> [The task]: Your output should be one number, which is how many lines in the material contain "valediction".
Segment Start: Material shown
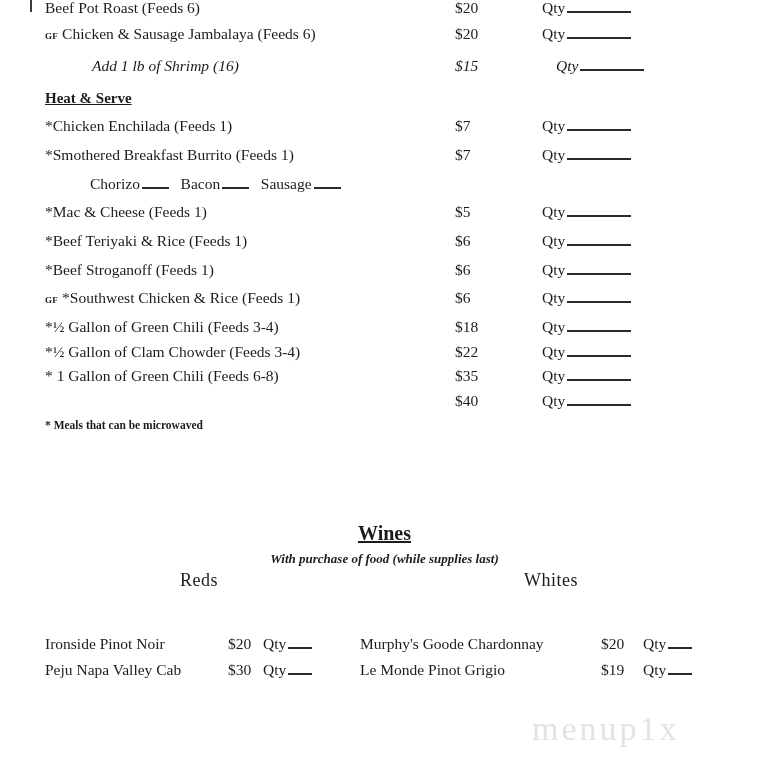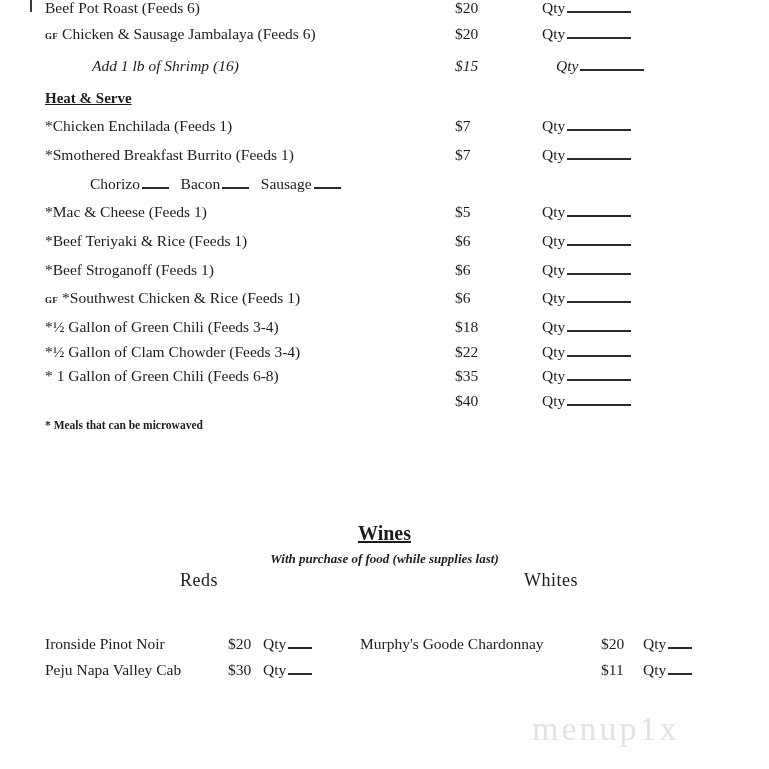--- a/index.html
+++ b/index.html
@@ -174,6 +174,7 @@
     <span class="rname">Peju Napa Valley Cab</span>
     <span class="rprice">$30</span>
     <span class="rqty"><span>Qty</span><span class="blank wine"></span></span>
+    <span class="wname">Le Monde Pinot Grigio</span>
     <span class="wprice">$11</span>
     <span class="wqty"><span>Qty</span><span class="blank wine"></span></span>
   </div>

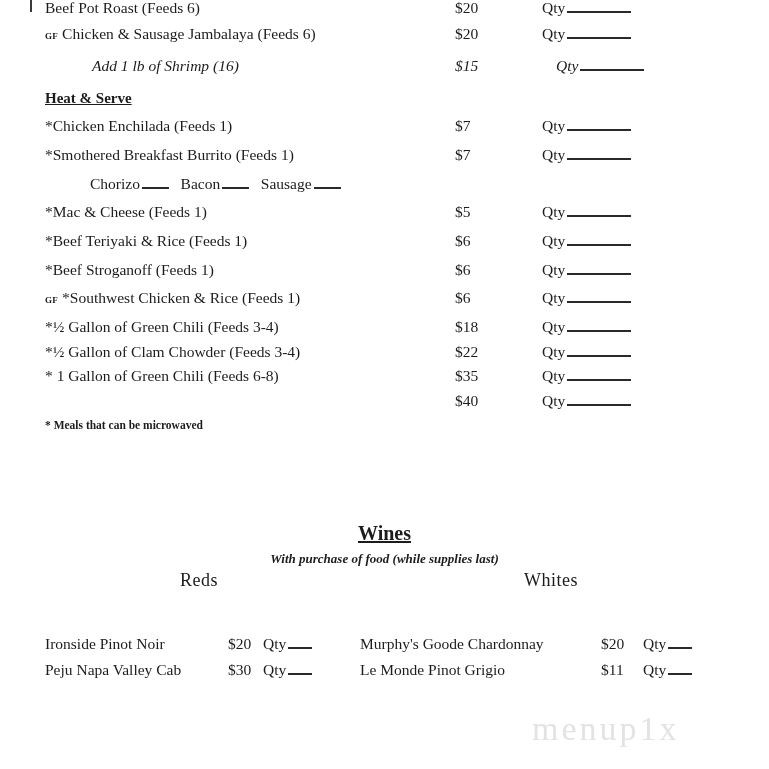--- a/index.html
+++ b/index.html
@@ -175,7 +175,7 @@
     <span class="rprice">$30</span>
     <span class="rqty"><span>Qty</span><span class="blank wine"></span></span>
     <span class="wname">Le Monde Pinot Grigio</span>
-    <span class="wprice">$11</span>
+    <span class="wprice">$19</span>
     <span class="wqty"><span>Qty</span><span class="blank wine"></span></span>
   </div>
 

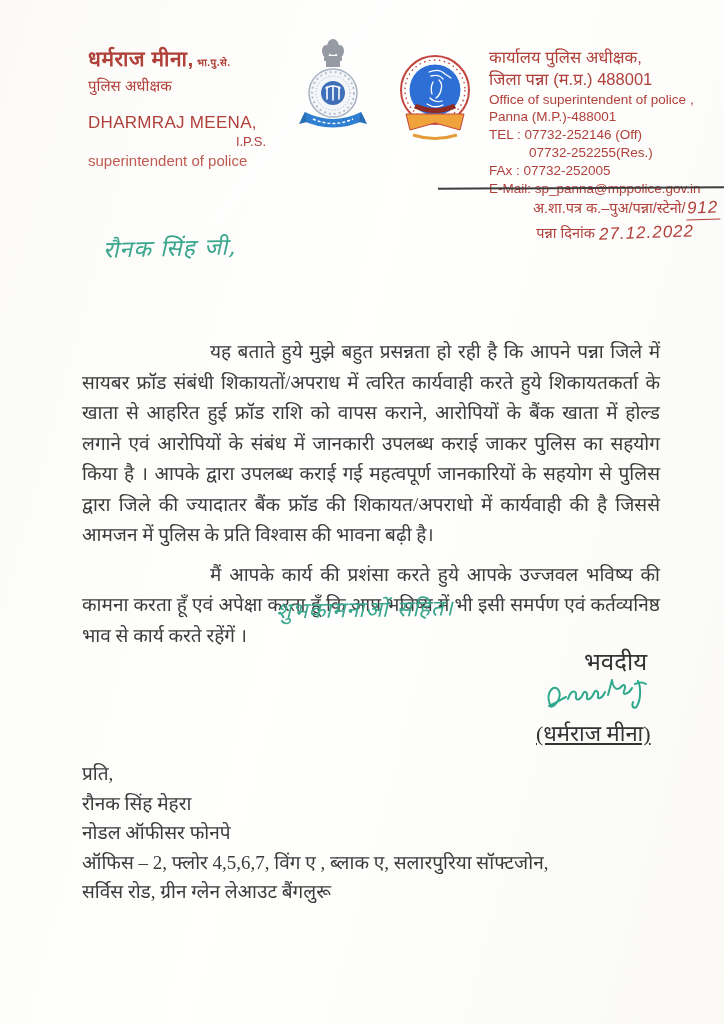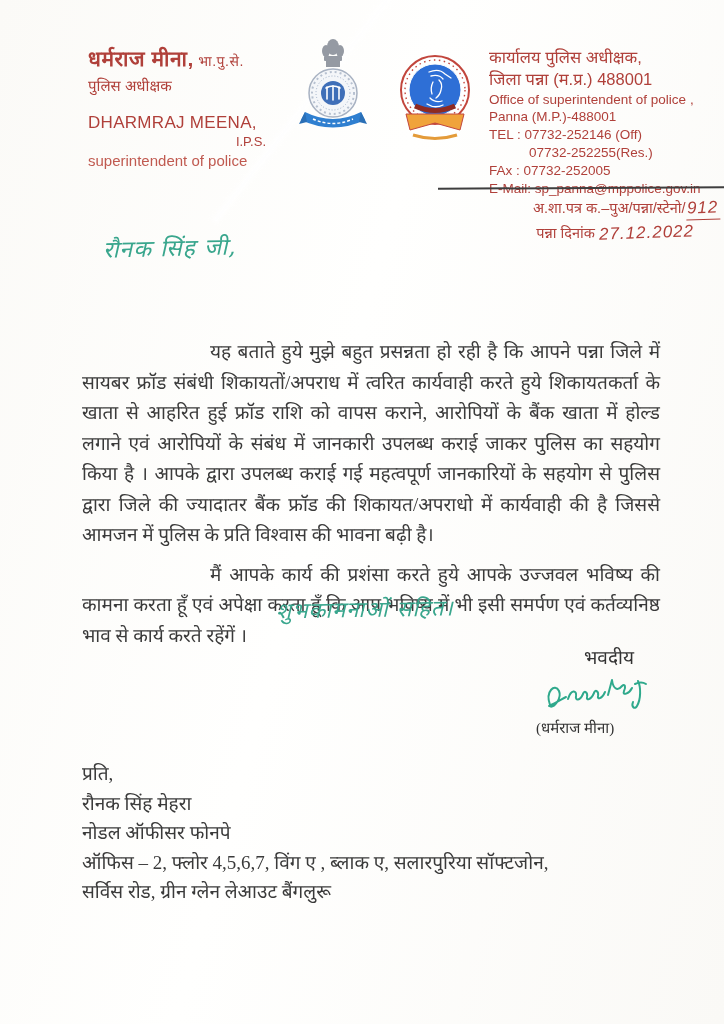--- a/index.html
+++ b/index.html
@@ -24,7 +24,7 @@
   .lh-left { position:absolute; left:88px; top:44px; width:210px; color:#b0403a;
              font-family:"Liberation Sans","DejaVu Sans",sans-serif; }
   .lh-name-hi { font-size:21px; font-weight:bold; letter-spacing:.5px; }
-  .lh-name-hi .suffix { font-size:14px; font-weight:normal; }
+  .lh-name-hi .suffix { font-size:10px; font-weight:bold; }
   .lh-title-hi { font-size:15px; margin-top:3px; }
   .lh-name-en { font-size:17px; font-weight:normal; margin-top:18px; letter-spacing:.3px; }
   .lh-ips { font-size:13px; text-align:right; padding-right:32px; margin-top:1px; }

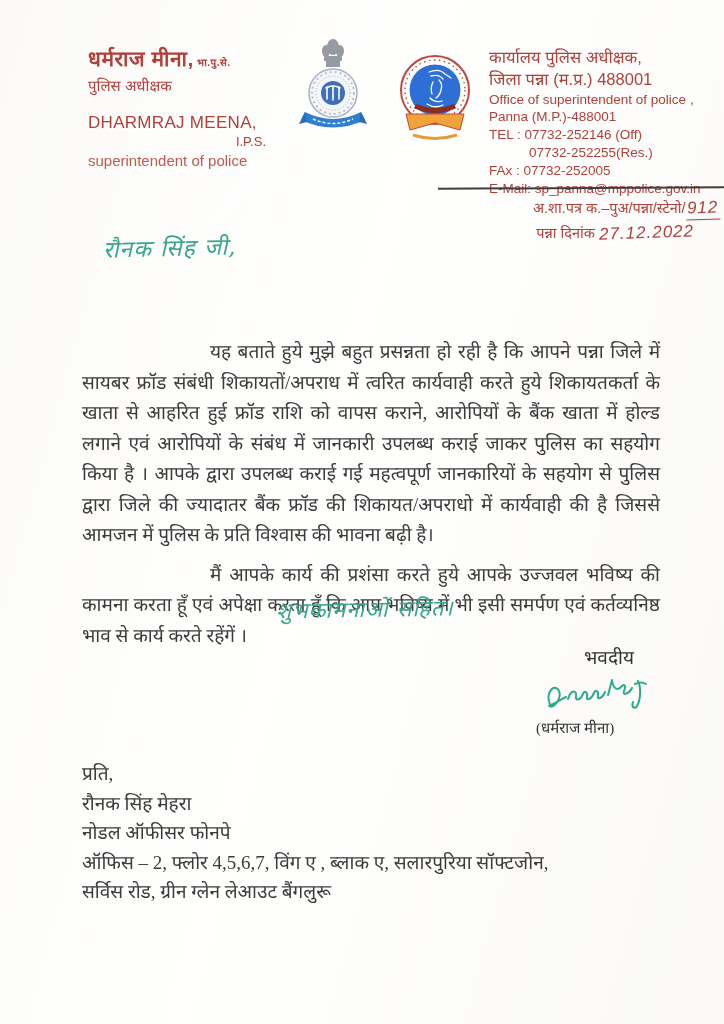--- a/index.html
+++ b/index.html
@@ -66,7 +66,7 @@
   .body-text p + p { margin-top:9px;font-family:Liberation Serif, serif; }
 
   
-  .valediction { position:absolute; left:584px; top:644px; font-size:19px; color:#333; }
+  .valediction { position:absolute; left:584px; top:644px; font-size:24px; color:#333; }
   .signature { position:absolute; left:542px; top:675px; width:120px; height:42px; }
   .signer-name { position:absolute; left:536px; top:717px; font-size:15px; color:#333; }
 

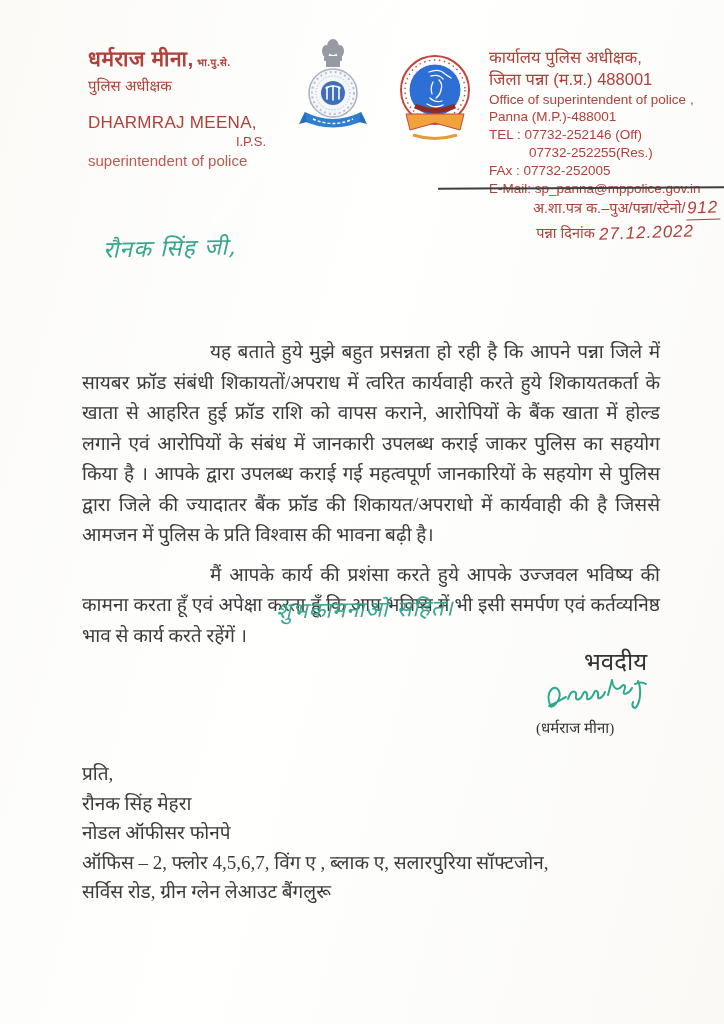--- a/index.html
+++ b/index.html
@@ -68,7 +68,7 @@
   
   .valediction { position:absolute; left:584px; top:644px; font-size:24px; color:#333; }
   .signature { position:absolute; left:542px; top:675px; width:120px; height:42px; }
-  .signer-name { position:absolute; left:536px; top:717px; font-size:15px; color:#333; }
+  .signer-name { position:absolute; left:536px; top:717px; font-size:22px; color:#333;text-decoration:underline; }
 
   
   .recipient { position:absolute; left:82px; top:759px; width:600px;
Segment End: Material shown
> [Answer to this exercise]: 3